— Task to carry out —
In the material below, which lines hold the word "energy"? Pick each one out.

— Data —
::::

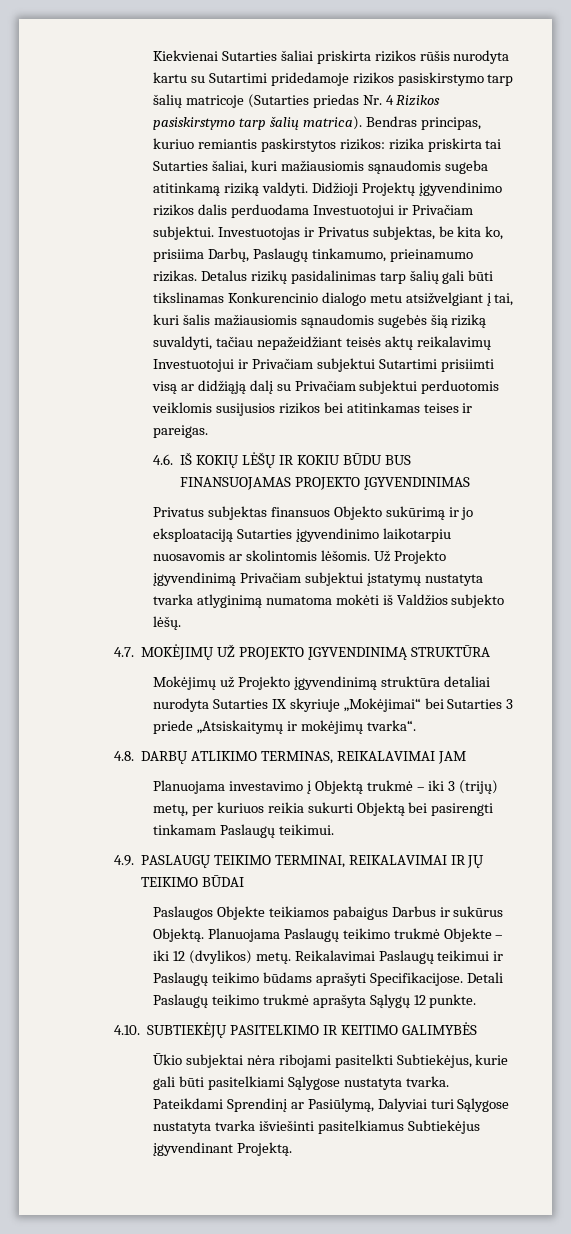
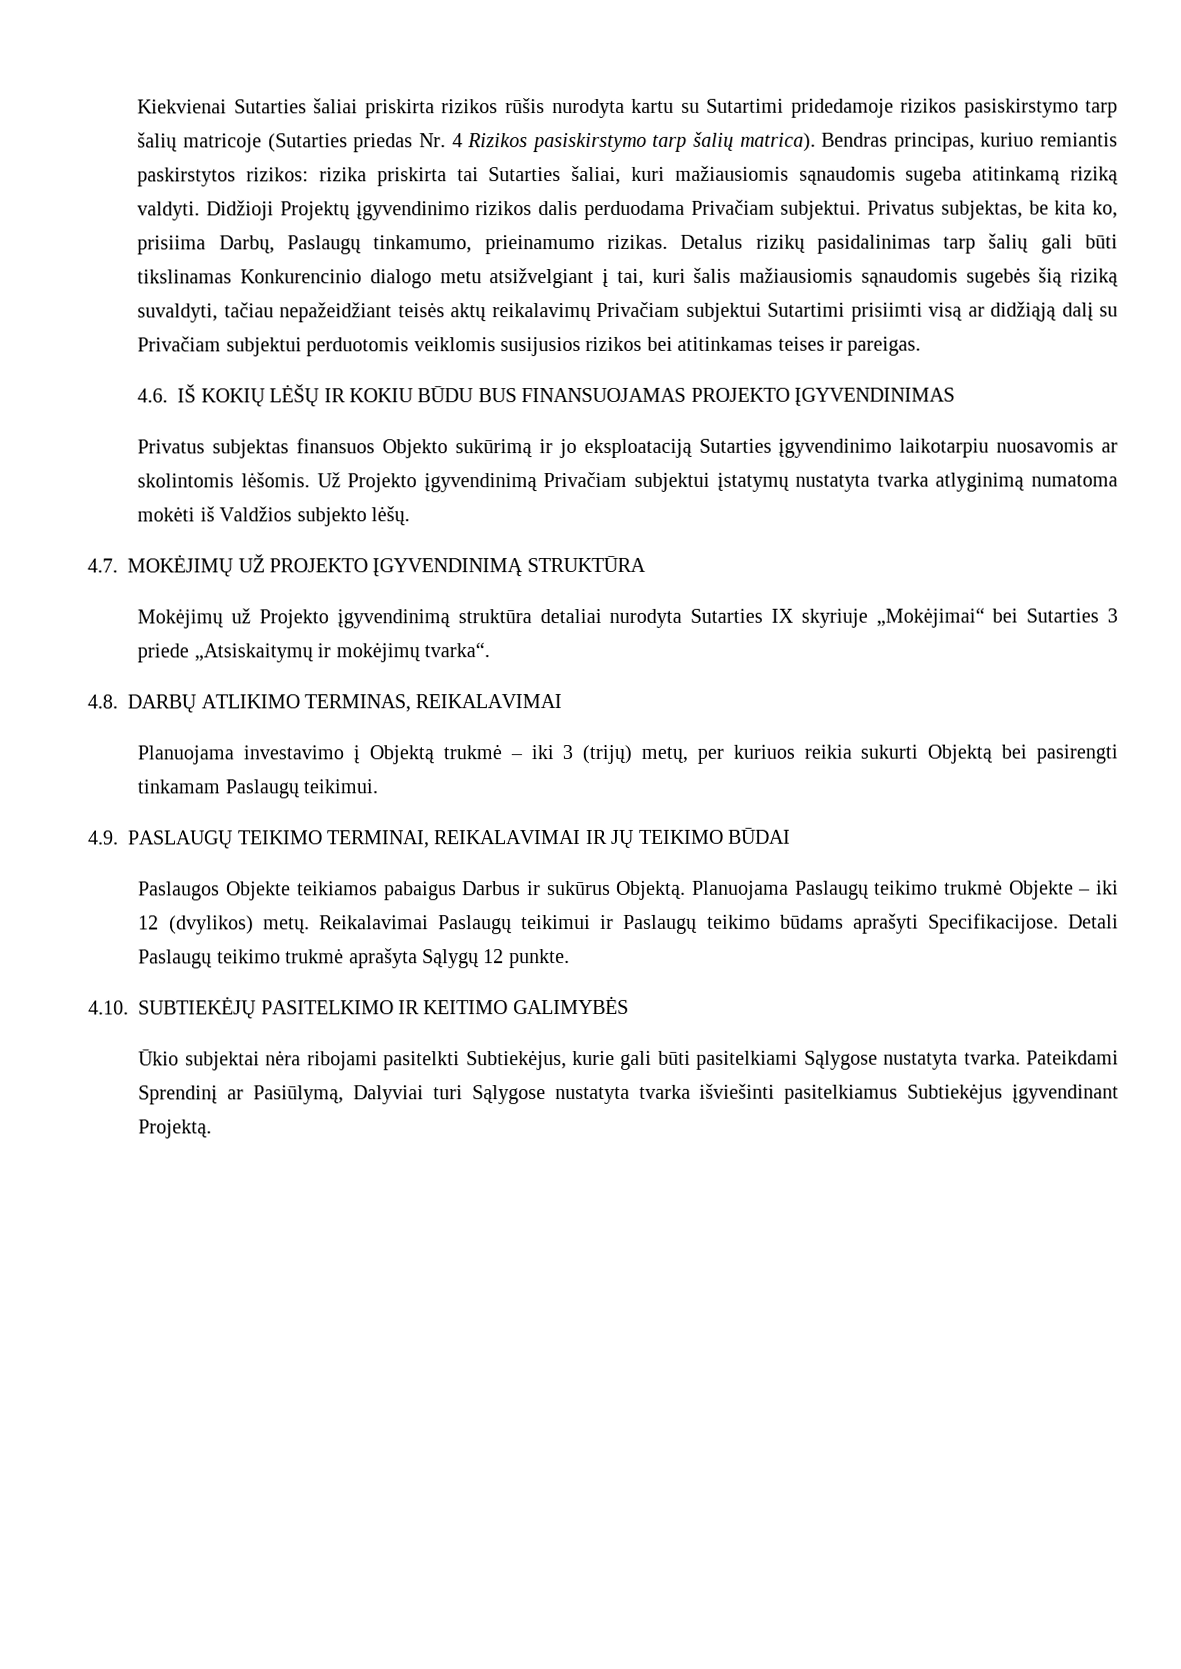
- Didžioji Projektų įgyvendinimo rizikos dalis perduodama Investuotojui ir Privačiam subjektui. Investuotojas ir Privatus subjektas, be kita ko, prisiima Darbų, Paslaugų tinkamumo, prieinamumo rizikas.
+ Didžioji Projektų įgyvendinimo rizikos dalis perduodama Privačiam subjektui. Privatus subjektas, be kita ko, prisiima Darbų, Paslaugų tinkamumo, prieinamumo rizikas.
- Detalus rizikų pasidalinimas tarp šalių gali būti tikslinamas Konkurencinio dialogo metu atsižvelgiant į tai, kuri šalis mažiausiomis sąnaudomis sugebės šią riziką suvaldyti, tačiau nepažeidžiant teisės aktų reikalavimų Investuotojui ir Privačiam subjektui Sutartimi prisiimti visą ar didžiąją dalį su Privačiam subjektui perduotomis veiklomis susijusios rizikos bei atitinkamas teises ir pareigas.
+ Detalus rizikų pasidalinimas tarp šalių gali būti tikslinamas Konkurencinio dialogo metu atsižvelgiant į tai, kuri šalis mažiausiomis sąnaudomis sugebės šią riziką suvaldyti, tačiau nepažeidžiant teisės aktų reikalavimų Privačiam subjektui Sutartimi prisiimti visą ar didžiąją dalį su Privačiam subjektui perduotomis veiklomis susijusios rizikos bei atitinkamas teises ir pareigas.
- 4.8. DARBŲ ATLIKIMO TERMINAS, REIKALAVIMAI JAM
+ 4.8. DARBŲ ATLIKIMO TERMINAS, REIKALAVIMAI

::::

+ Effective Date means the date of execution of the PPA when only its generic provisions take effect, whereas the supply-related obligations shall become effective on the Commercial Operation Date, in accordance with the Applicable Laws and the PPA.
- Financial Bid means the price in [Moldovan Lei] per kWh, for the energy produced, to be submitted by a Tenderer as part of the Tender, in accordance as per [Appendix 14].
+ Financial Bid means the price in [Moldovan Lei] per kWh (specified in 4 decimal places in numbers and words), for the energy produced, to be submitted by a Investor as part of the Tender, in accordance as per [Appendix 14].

::::

— Result for this exercise —
- Financial Bid means the price in [Moldovan Lei] per kWh, for the energy produced, to be submitted by a Tenderer as part of the Tender, in accordance as per [Appendix 14].
+ Financial Bid means the price in [Moldovan Lei] per kWh (specified in 4 decimal places in numbers and words), for the energy produced, to be submitted by a Investor as part of the Tender, in accordance as per [Appendix 14].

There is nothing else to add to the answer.